Within this research area, we address critical challenges in developing reliable software for precision control systems of current and next-generation spacecraft (SC). Building on recent advances in control theory, the project aims to create a versatile mathematical framework and advanced control methods, including algorithms and software powered by cutting-edge information technologies. These tools will be implemented in a specialized computing complex (CC) designed to provide intelligent support for SC control systems. This approach is expected to significantly reduce both the financial costs and development time for modern and future spacecraft.
High-precision algorithms and software for reliable autonomous navigation and attitude control systems will enable next-generation multifunctional spacecraft to effectively address a wide range of tasks in exploring space and the Solar System, as well as monitoring Earth.
Research in this area has been conducted by the department since 2007 under commissions from the National Space Agency of Ukraine (NSAU) and the National Academy of Sciences of Ukraine (NASU).
A comprehensive project has been developed to create high-precision, reliable navigation and attitude control systems for various types of SC. The project team includes experts from the Space Research Institute of the NASU and the NSAU, as well as specialists from the “Khartron” Research and Production Association. “Khartron”, a leading enterprise of the former USSR, played a key role in developing control systems for rocket and space technology, including the SS-18 and SS-19 intercontinental ballistic missiles. Leveraging the corresponding mathematical framework, “Khartron” specialists developed the first version of a specialized computing complex (CC). This system was successfully implemented in the autonomous navigation and attitude control system for the EgyptSat-1 satellite. Developed by Ukraine’s space industry for the Government of Egypt, EgyptSat-1 demonstrated successful operational performance after being launched into its designated Earth orbit.

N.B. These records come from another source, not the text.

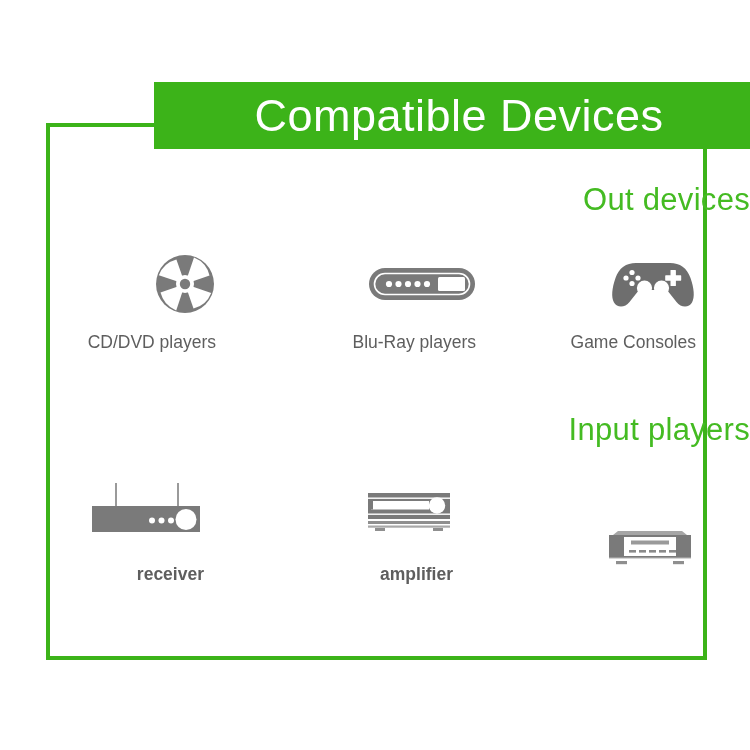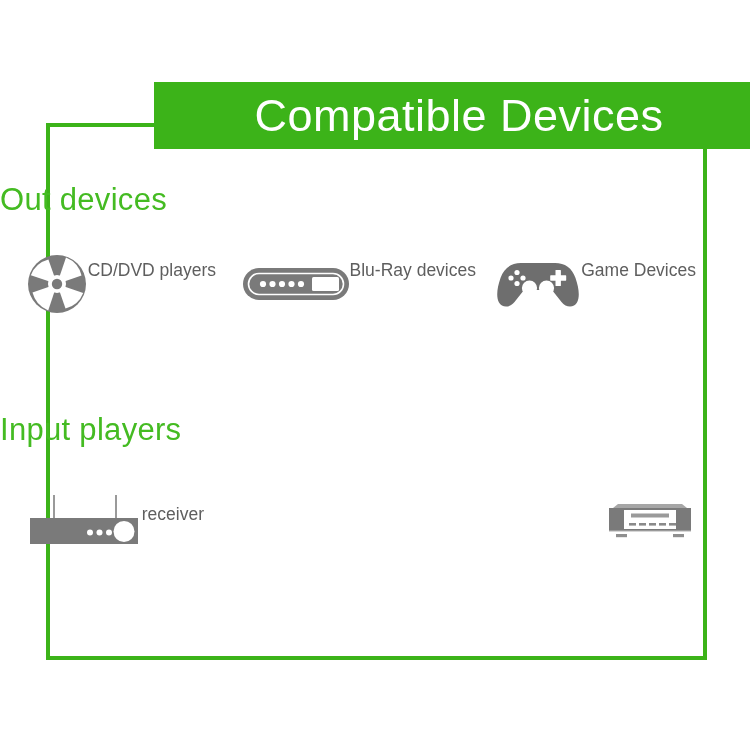"Out devices" .section-heading { text-align: left -> right }
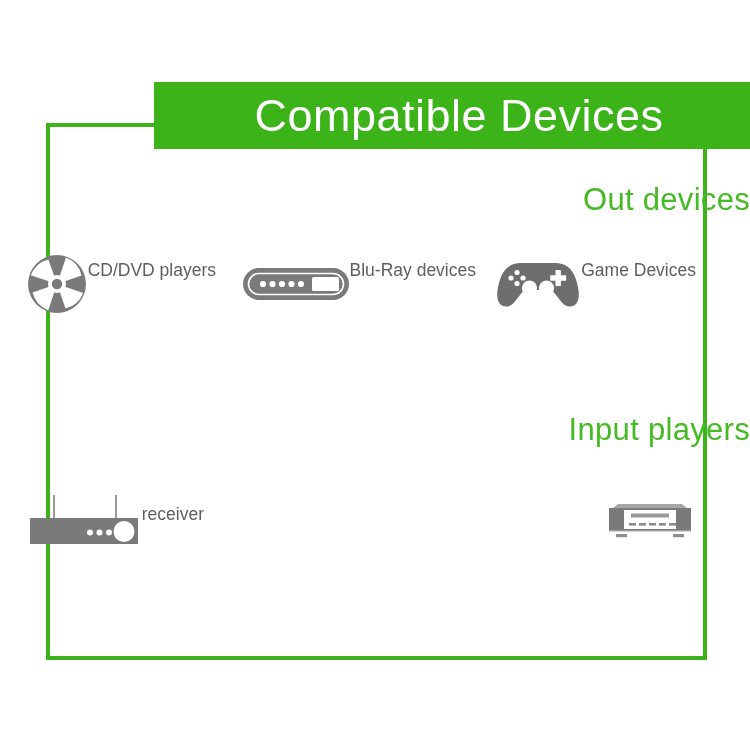"CD/DVD players" .device { align-items: flex-start -> flex-end; flex-direction: row -> column }
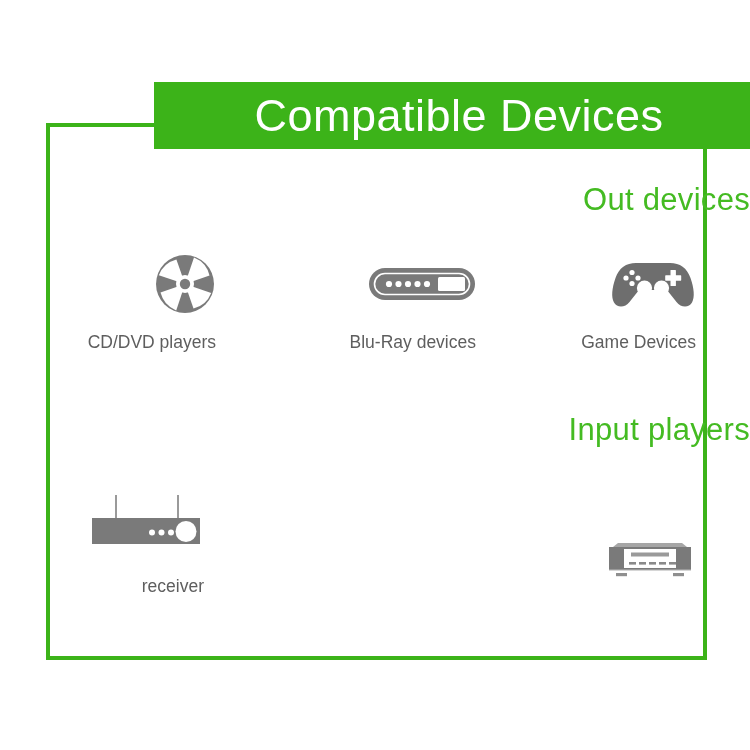"Blu-Ray devices" div.device-label { text: devices -> players }
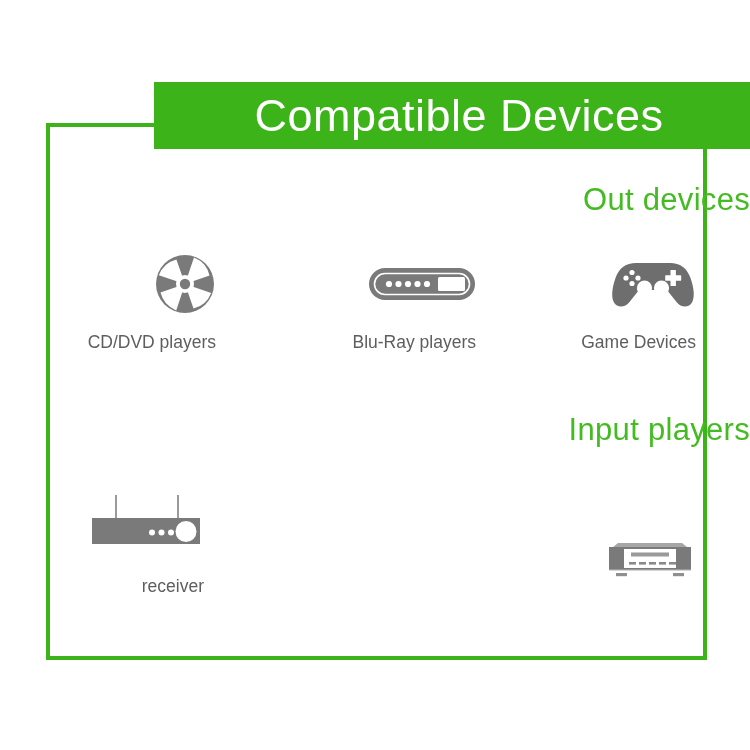"Game Devices" div.device-label { text: Devices -> Consoles }
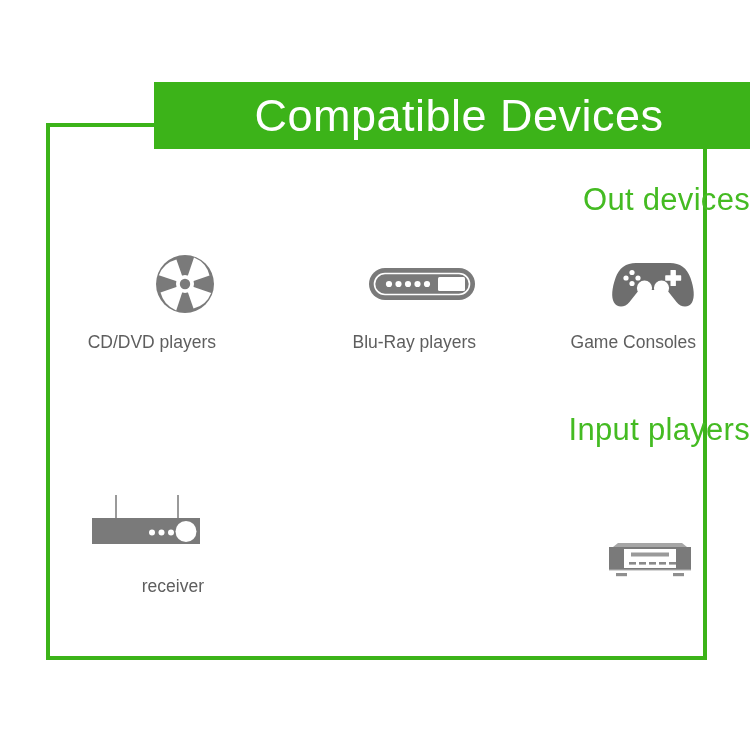"receiver" #input-row { font-weight: none -> bold; top: 486px -> 474px }
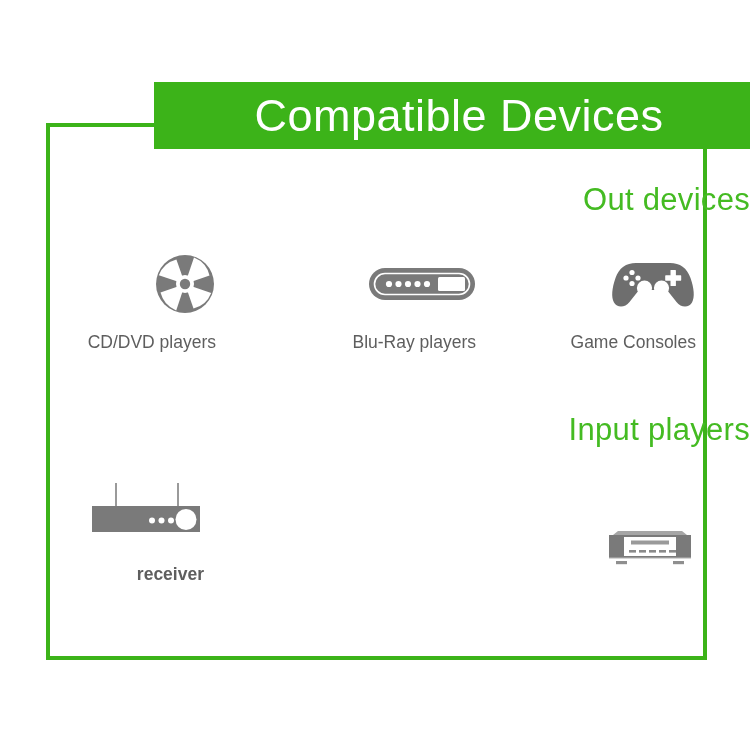"amplifier" div.device { html: none -> <div> <div> <svg> <rect></rect> <rect></rect> <rect></rect> <rect></rect> <rect></rect> <rect></rect> <rect></rect> <circle></circle> <rect></rect> <rect></rect> </svg> </div> <div>amplifier</div> </div> }
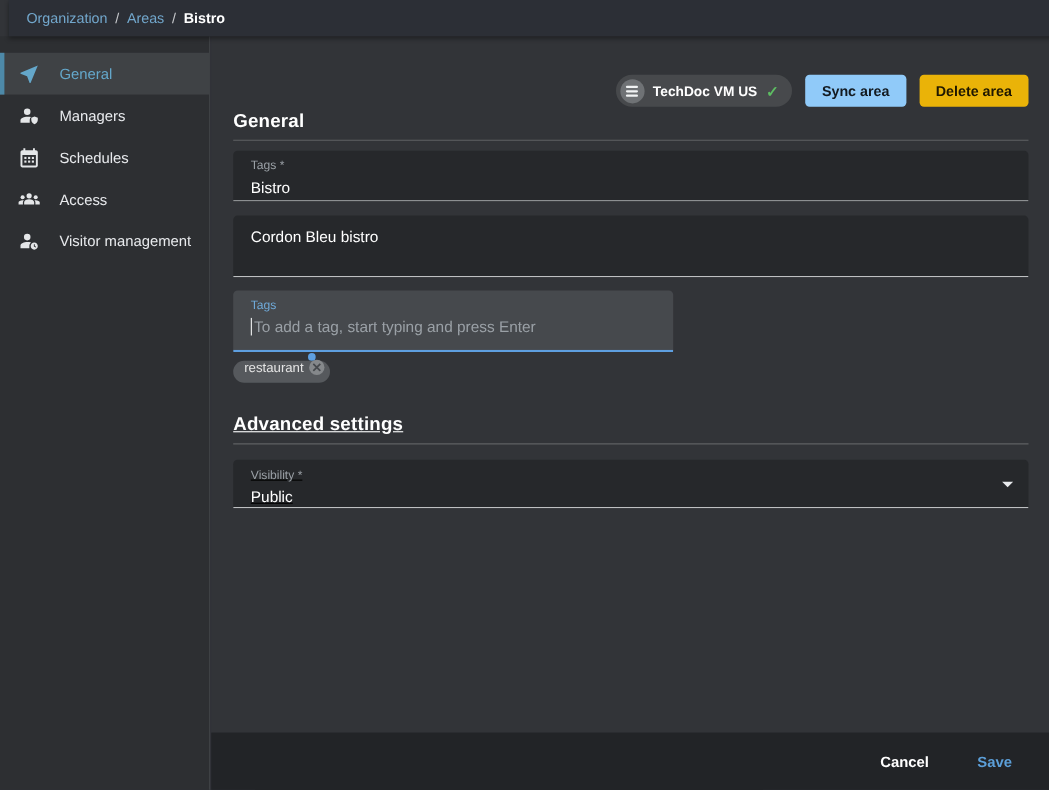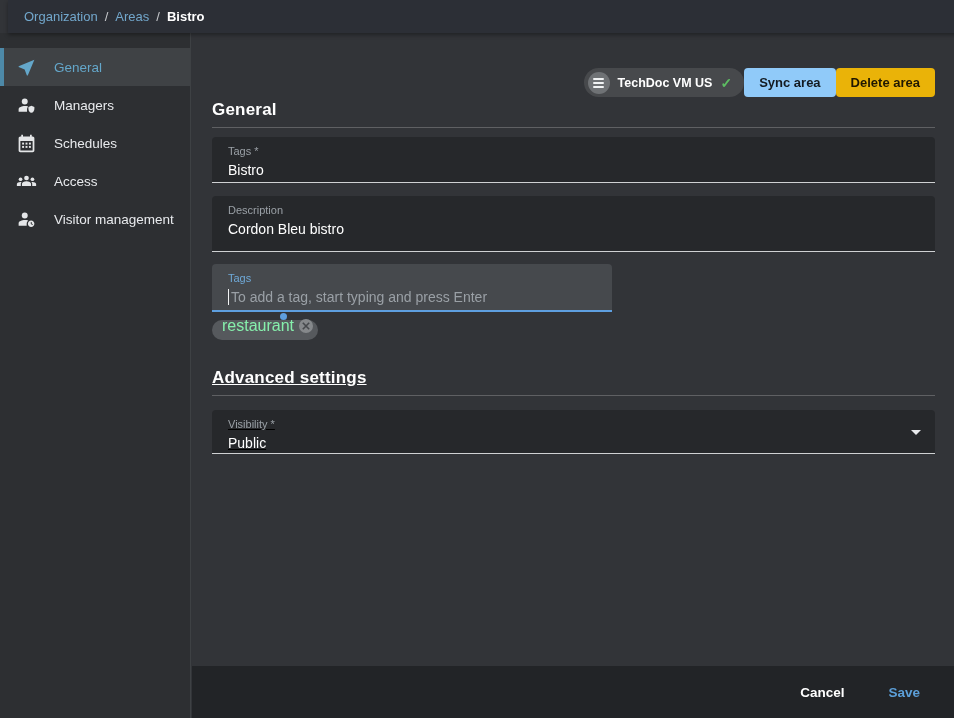"TechDoc VM US" .toolbar-row { gap: none -> 12px }
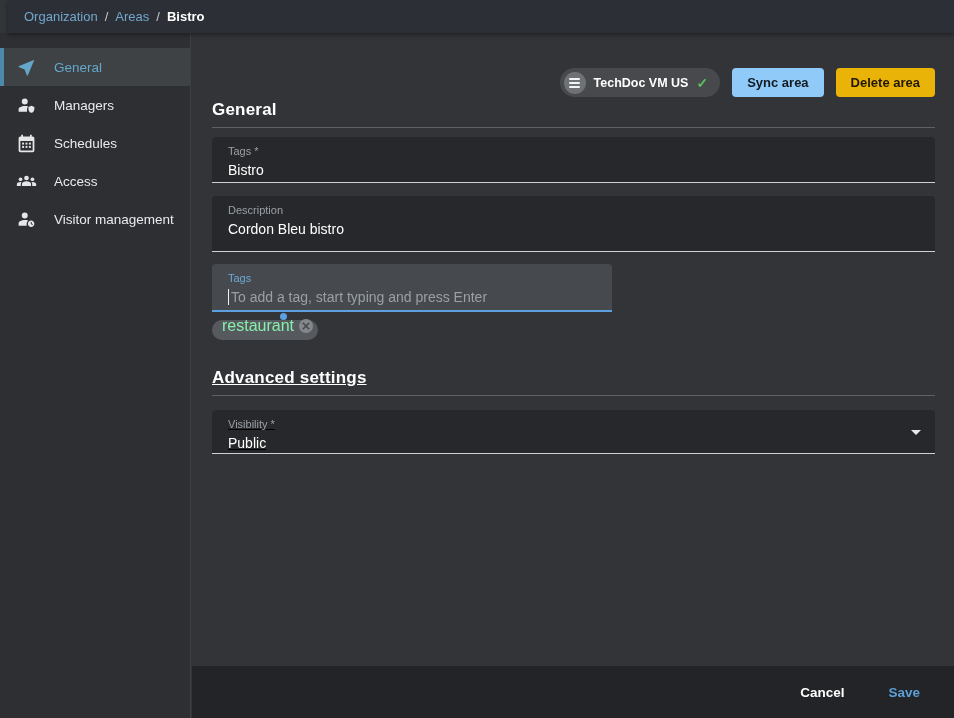"Description" div.field-label { html: <div>Description</div> -> none }
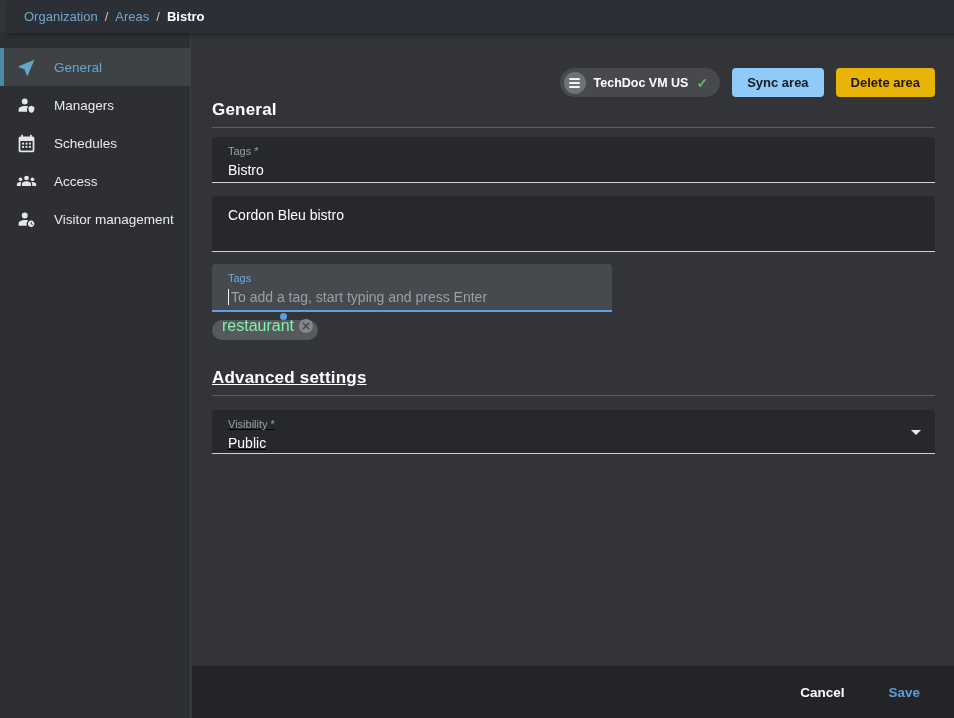"Tags" .f-tags { height: 48px -> 56px }
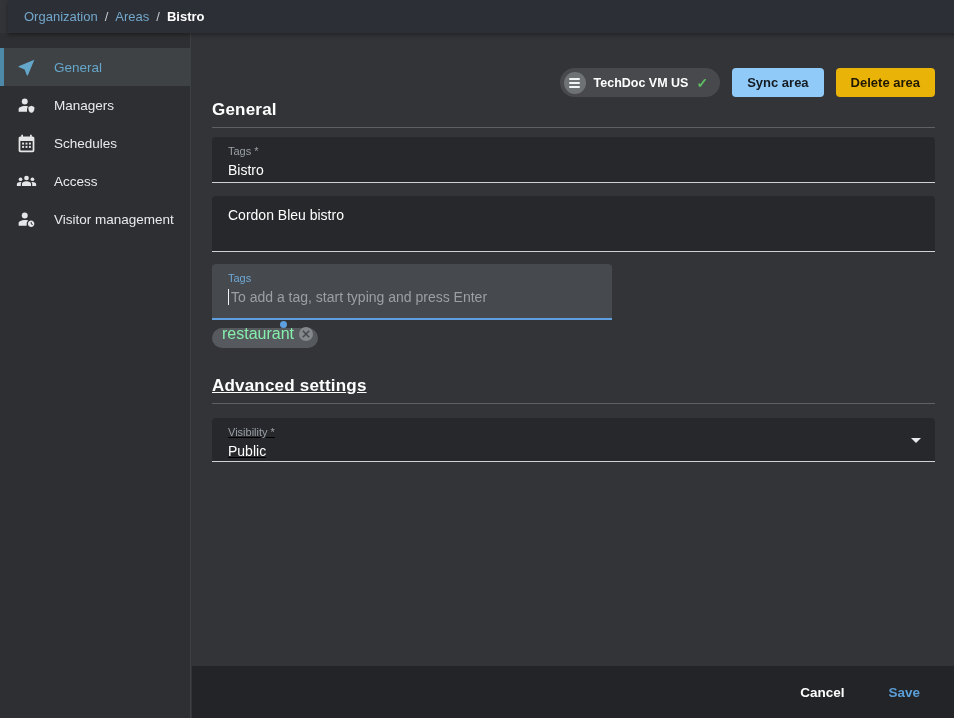"restaurant" .chip { color: #86efac -> #e5e5e5; font-size: 16px -> 12px }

Project Objective: Enhancing Navigation and Control Performance, namely:
- enhancing the accuracy of navigation and control systems through the improvement of algorithms for processing (filtering) direct measurement data from onboard sensors;
- maintaining the operational capability of spacecraft (SC) control systems in the event of partial measurement data failures;
- development of methods for autonomous detection of faults (abnormal situations) in measurement and actuation devices, including their localization and the reconfiguration of corresponding algorithms;
- increasing the level of autonomy for Earth observation spacecraft by expanding the range of tasks solved by the onboard control complex. This includes, in particular, the generation of attitude control programs and the activation of observation instruments based on target area and imaging mode data uplinked from the ground control station;
- development of robust control algorithms that guarantee the stability of spacecraft (SC) attitude systems, even when there is a significant discrepancy between the spacecraft’s actual dynamic properties and the mathematical models used in the control algorithms.